Dem frischen, kerngesunden Malertalent von Charles Tooby hat der langjährige Kampf mit der Gleichgültigkeit des Publikums ebensowenig geschadet, als es der ewige Wechsel von „Richtungen“ und alleinseligmachenden Offenbarungen irre machen konnte, der unsere Kunst seit zwanzig Jahren im Kreise herumhetzt. Er ist Charles Tooby geblieben und hat sich nur auf seiner eigenen Linie vervollkommnet — zufrieden damit, unter seinesgleichen als ein Erster zu gelten. Wirklich ein Erster!

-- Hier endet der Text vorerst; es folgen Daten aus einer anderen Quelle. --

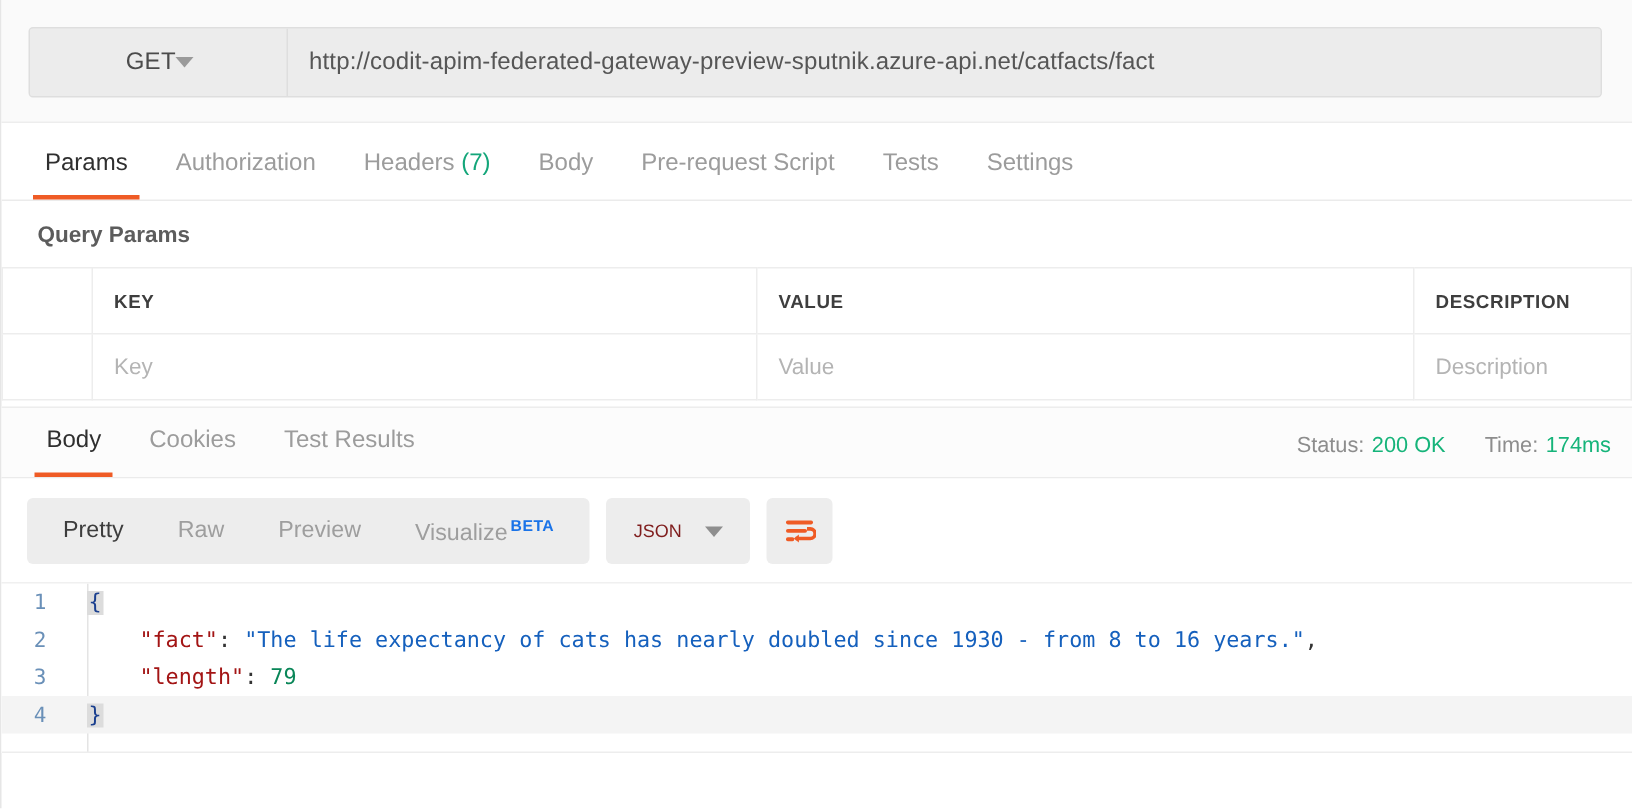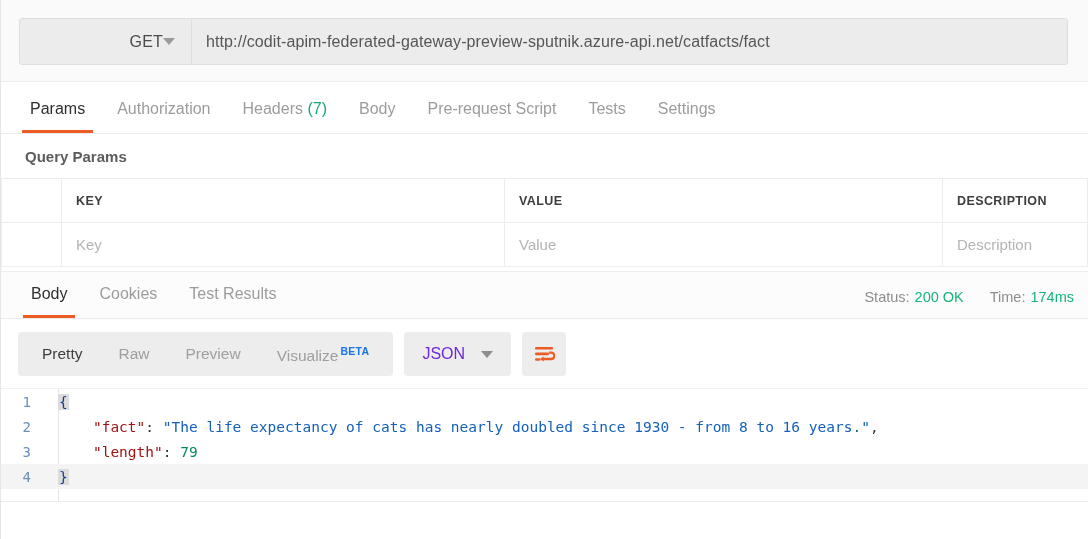"GET" .method-select { justify-content: flex-end -> center }
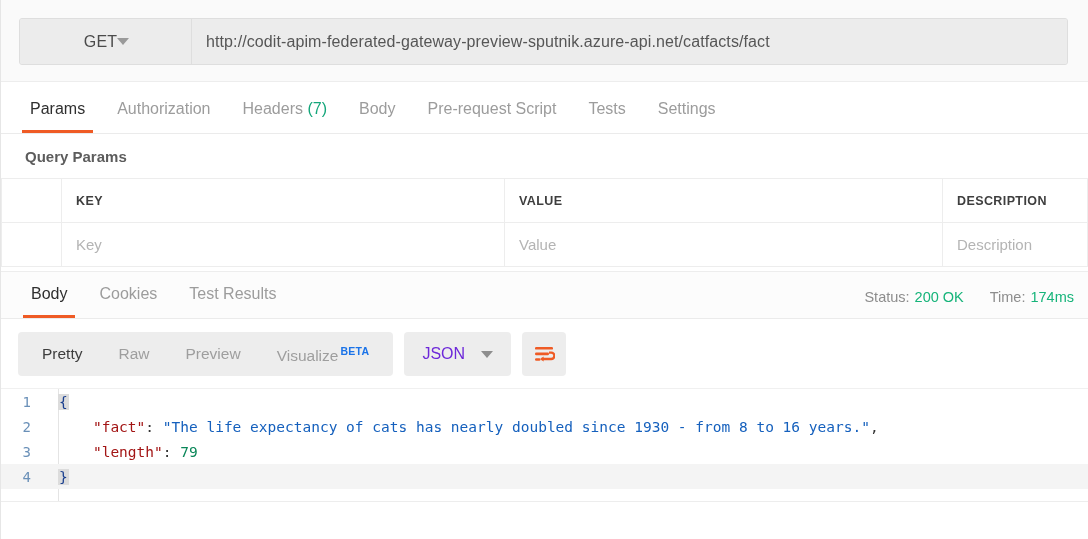"JSON" .json-select { color: #6d28d9 -> #7f1d1d; font-size: 16px -> 12px }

Der englischdeutsche Tiermaler und Landschafter Tooby gehört fraglos zu den Besten, die wir in Deutschland haben und ist unter Kunstgenossen längst als solcher geschätzt, so daß ihn die Münchner Sezession vor Jahren schon durch eine Sonderausstellung seiner Werke ehrte. Vielleicht hat das Gros der Besucher damals nicht begriffen, um welche bedeutsame Persönlichkeit es sich handelte, nicht begriffen gerade wegen des besonderen Vorzugs Toobyscher Malerei: daß sie so vollkommen prätensionslos und selbstverständlich wirkt.

Keine Zeitphrase klingt darin wieder und sie blufft nicht mit Geschicklichkeiten, die blenden — sie ist nur schlechthin stark und gut, erscheint so unmittelbar und wahrhaftig, daß ich glaube, Tooby hat sich überhaupt über eine Theorie nie den Kopf zerbrochen. Er besitzt die beste Art von Malerkultur, die angeboren, die nicht von des Gedankens Blässe angekränkelt ist! Die Güte seiner Arbeit hat mit Bravour nichts zu tun, der Eindruck macht bei ihm auf dem Weg vom Auge zur Hand nicht denUmweg über ein Malerrezept und so ist er ein Impressionist im gesundesten Sinne; nicht einer, der erst fragt, wie es die „großen Vorbilder“ gemacht haben und der sich bemüht, zu empfinden wie jene! So hat Tooby viel mit den ebenfalls von den vielen spät oder nie erkannten Karl Schuch und Hagemeister gemein, deren Impressionismus ebenfalls von allen dogmatischen Phrasen frei ist.